Provided information:
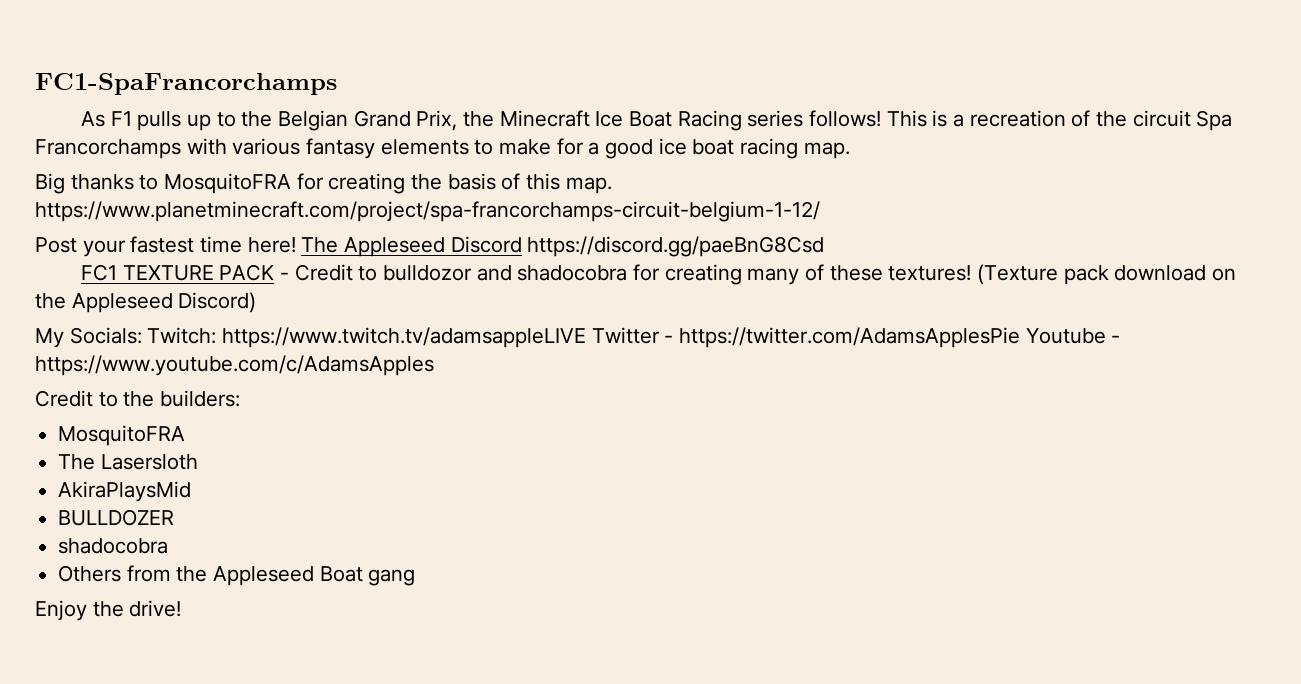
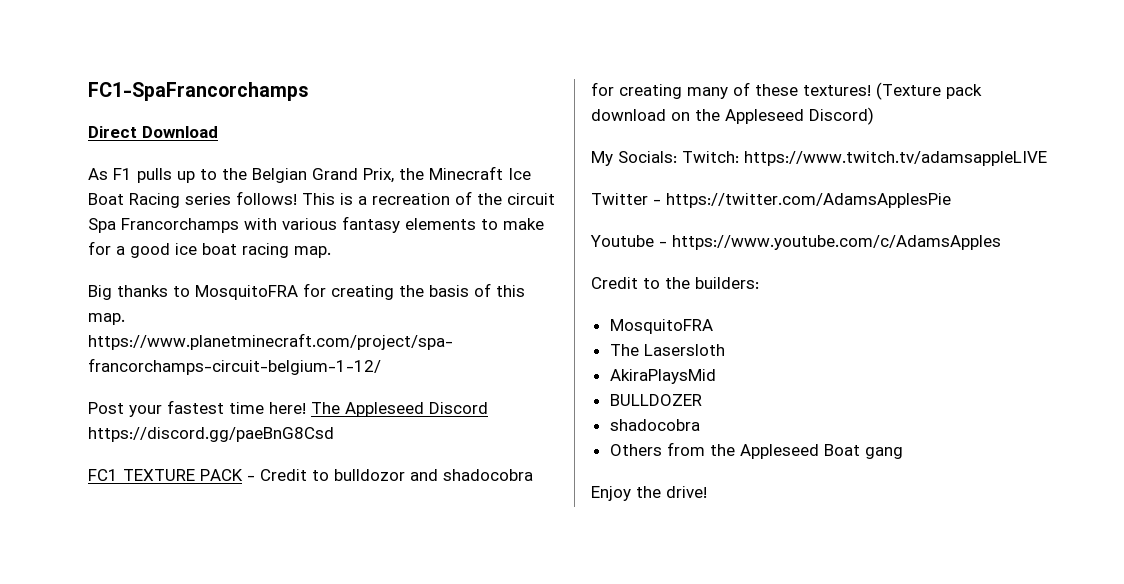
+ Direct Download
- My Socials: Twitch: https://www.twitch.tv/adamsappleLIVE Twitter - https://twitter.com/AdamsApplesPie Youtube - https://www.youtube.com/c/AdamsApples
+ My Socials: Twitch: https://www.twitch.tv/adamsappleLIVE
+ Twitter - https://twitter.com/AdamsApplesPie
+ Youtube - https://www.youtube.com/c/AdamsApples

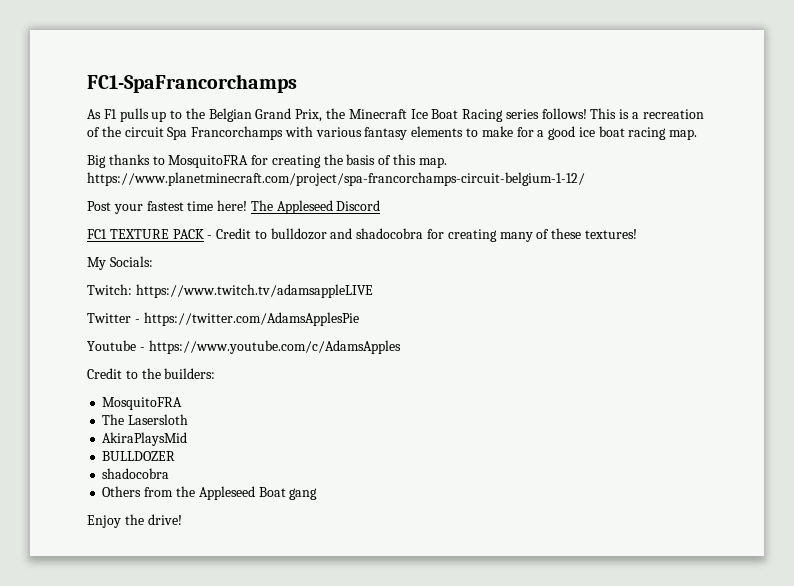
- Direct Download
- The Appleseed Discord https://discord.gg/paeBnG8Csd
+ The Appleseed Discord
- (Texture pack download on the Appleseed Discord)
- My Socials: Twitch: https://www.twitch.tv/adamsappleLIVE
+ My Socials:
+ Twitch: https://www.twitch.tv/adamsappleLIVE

About this exercise: Using the word "Twitter" as the filter, copy each matching line from the material.

Task result:
- My Socials: Twitch: https://www.twitch.tv/adamsappleLIVE Twitter - https://twitter.com/AdamsApplesPie Youtube - https://www.youtube.com/c/AdamsApples
+ Twitter - https://twitter.com/AdamsApplesPie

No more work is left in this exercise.